We already lost any semblence of building from scratch in the mid-2000s with the emergence of gargantuan HTML templates and Wordpress/Drupal/PHPbb deployments with plugins and themes.

This is a direct result of people being held to higher standards and thus spending a lot more effort overriding the compositional and behaviour defaults of the user agent.

The modern-day iteration just optimizes for scaling up to tens of thousands of concurrent end-users on anemic hardware.

We have to accept the fact that personal webpages gave way to social network profile pages. This didn't happen overnight and there is zero demand for a hand-crafted presence on the web anymore.




No, an environment for writing new code is not any kind of equivalent for the ability to reverse-engineer existing code. Firebug and its clones are a much closer equivalent than anything like WebFLow.


Build from scratch is out of favor, but not necessarily that far off. Folks like Github & Youtube have very simple bottom-up webcomponent systems they use, rather than top doen frameworks. Existing concerns about bundling might be met by bundled http exchamges (webpackage).

I dont think "no code" is an aid. If anything it's pushing in the opposite direction: rather than a transparent approachable web medium, it suggests we need hyperadvanced tools that we really wont understand or have control over to synthesize web code. It's a simpler user experience, but a push away from notepad.exe webdev.

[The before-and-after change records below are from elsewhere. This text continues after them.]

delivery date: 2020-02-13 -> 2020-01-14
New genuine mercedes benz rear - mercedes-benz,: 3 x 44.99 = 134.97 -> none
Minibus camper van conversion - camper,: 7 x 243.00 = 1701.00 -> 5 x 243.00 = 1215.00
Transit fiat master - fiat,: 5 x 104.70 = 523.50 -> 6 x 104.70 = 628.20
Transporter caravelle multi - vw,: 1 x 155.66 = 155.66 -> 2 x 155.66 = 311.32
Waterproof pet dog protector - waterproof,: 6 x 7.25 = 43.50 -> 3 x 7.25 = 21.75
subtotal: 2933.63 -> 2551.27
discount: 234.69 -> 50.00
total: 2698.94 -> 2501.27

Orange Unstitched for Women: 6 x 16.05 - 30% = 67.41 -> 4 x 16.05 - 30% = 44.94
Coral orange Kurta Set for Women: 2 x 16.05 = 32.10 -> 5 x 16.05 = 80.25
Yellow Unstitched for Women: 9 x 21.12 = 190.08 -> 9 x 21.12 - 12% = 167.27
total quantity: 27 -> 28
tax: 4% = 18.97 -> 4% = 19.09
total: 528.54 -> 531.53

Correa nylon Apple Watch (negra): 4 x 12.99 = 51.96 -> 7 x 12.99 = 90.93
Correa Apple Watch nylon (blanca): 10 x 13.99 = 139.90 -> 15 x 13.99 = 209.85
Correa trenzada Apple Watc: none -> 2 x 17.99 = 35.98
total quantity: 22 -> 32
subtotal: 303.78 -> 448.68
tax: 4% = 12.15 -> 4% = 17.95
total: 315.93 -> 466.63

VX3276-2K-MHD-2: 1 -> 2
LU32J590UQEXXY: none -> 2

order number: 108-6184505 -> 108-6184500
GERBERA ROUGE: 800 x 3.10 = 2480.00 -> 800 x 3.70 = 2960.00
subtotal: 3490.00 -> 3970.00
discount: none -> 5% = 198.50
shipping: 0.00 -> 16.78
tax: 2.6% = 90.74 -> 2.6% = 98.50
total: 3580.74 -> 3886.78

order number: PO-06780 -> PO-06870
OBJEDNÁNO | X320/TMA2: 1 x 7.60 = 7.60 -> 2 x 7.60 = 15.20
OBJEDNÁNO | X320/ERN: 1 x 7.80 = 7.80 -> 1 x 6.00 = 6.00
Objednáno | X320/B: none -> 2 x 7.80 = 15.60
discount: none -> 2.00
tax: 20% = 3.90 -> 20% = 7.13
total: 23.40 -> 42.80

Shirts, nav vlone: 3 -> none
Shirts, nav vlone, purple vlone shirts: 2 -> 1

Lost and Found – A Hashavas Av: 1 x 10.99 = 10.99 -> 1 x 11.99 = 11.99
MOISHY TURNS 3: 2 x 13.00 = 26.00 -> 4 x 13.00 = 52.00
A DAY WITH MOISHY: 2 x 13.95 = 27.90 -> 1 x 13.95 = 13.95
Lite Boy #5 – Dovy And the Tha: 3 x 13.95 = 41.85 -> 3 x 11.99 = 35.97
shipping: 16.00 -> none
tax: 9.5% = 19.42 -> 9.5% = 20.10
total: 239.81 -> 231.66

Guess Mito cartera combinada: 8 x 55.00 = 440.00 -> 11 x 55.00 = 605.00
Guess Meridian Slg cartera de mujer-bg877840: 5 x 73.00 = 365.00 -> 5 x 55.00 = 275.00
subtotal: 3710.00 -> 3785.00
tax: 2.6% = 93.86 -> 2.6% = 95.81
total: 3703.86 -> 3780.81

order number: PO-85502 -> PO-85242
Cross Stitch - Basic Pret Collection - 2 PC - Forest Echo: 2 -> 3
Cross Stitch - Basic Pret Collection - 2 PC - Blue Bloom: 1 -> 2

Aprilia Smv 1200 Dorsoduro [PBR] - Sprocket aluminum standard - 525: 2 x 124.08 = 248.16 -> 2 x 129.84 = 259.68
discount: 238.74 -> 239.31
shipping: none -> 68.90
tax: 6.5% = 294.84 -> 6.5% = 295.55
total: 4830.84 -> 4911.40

I wouldnt rush to make any conclusions about who or what has won, as a settled fact & case for all time. We havent had good ways to run online systems ourselves, versus hosted for us, and there's still lightyears to go but we're doing good things & finally maturing well. We're only a couple years into ActivityPub as an interchange format & growing many of the caoabilities & tools & systems, around all mimds of use cases, that will make throwong together a fair, interactabke competitive offering possoble. Social media has had huge huge investmemt poured into it, but we are in decent preteen years of growing up & owning the libre equivalents. We can assess demamd only after there is a visualizable state people can imagine; just having an isolated blog is not the equivalent to the well connected social media site, but these capabilities slowly arise. Follow the alpha geeks; this currently long phase will not be forever.